If both the frogs in question where truly calling, they won't be doing any breeding. It is not uncommon for males to 'wrestle' and have one or both males calling at the same time.

Bill


----------



## MonarchzMan (Oct 23, 2006)

I've not had much experience with vents, but in my experience with pumilio, this sounds like fighting. The dominant male will call normally, and the subordinate male will typically slow his call and often be quieter. They do a calling match, and if that doesn't work, fighting ensues until the loser runs off.


----------



## Mac (Aug 14, 2007)

the other one did eventually run off but I just thought it was wierd what happend earlier.


----------



## Peter Keane (Jun 11, 2005)

this is definitely a show of dominance or aggression of one frog to another rapid on/off and tumbling of these frogs while calling is a challenge to be the alpha male.. the ultimate goal is to "pin" the other and hold him down.. I also see this in a very large 4' x 3' x 2.5' vivarium I have for all my misfit (unattatched) pumilio they will constantly call and literally wrestle each other to be king of the hill.. with no ill effects as this is natural.. the loser just goes hopping away after being hip tossed I have some pictures of these wrestling frogs in my album.. the winning male seems to claim the "high" spot of the viv that day courting the ladies.. then it starts all over again the very next sunup.. I actually keep a log of the "champion".. if your tank is large enough to support a group of these (vents do well in groups) then just monitor the combatants and make sure they are not stressed to the point of not feeding, courting etc... Peter Keane


----------



## Mac (Aug 14, 2007)

I think I can now confirm that it was Male dominance fighting. I did the same procedure with the lights and came back turned them on and watched the fight, each frog took his side on the leaf, and usually whoever is on the high ground wins. This time the rookie took the crown but I think he got lucky.

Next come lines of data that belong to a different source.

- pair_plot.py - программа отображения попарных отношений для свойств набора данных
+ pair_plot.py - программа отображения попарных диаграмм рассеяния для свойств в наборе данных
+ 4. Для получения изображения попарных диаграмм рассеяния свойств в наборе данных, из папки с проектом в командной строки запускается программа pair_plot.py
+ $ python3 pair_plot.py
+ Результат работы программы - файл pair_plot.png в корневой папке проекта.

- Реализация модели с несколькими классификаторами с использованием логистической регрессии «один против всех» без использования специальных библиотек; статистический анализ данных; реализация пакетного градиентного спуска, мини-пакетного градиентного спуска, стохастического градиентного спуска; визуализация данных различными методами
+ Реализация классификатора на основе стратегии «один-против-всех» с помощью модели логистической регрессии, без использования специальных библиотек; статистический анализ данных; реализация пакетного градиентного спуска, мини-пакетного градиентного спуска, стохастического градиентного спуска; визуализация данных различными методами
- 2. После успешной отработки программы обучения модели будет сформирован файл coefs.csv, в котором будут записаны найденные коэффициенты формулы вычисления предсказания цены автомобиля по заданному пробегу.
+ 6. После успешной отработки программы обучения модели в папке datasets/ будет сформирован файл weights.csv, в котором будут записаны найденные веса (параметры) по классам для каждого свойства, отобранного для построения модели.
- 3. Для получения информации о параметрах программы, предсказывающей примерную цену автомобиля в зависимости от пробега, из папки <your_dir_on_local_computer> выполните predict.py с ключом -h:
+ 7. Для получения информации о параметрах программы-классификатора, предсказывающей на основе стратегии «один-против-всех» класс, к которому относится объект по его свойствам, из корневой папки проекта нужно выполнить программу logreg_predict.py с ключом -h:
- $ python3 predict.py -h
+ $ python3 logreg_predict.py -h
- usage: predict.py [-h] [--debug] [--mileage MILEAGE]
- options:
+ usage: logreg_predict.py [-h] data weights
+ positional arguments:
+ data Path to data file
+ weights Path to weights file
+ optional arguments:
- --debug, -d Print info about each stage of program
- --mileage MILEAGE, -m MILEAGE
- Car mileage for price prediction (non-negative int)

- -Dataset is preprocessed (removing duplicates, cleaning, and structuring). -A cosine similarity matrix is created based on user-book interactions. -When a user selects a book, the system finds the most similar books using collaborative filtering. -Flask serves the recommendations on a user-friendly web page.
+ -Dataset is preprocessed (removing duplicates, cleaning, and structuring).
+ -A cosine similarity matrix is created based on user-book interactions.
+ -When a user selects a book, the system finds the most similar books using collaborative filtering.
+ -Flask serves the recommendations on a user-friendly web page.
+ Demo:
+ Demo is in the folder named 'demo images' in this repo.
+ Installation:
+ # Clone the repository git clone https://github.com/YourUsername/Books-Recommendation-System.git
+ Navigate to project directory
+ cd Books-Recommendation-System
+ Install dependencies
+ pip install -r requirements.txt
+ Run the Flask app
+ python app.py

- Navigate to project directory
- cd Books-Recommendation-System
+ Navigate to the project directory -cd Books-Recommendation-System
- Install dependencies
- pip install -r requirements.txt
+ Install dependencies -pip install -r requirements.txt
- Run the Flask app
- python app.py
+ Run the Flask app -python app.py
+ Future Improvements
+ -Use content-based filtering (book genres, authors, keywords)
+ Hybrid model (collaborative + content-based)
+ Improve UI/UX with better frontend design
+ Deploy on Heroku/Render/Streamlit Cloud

Also my two Males have been calling all the time lately, I think the younger male is just coming into maturety because his call is very weak and he has just begun to call. I have an empty 10 gallon should I put the most mature female and male in together alone in that tank?

Would that increase my chances of getting a pair set? Because he wont have to fight off the other younger frog?

what do you think?



Mac


----------



## KeroKero (Jun 13, 2004)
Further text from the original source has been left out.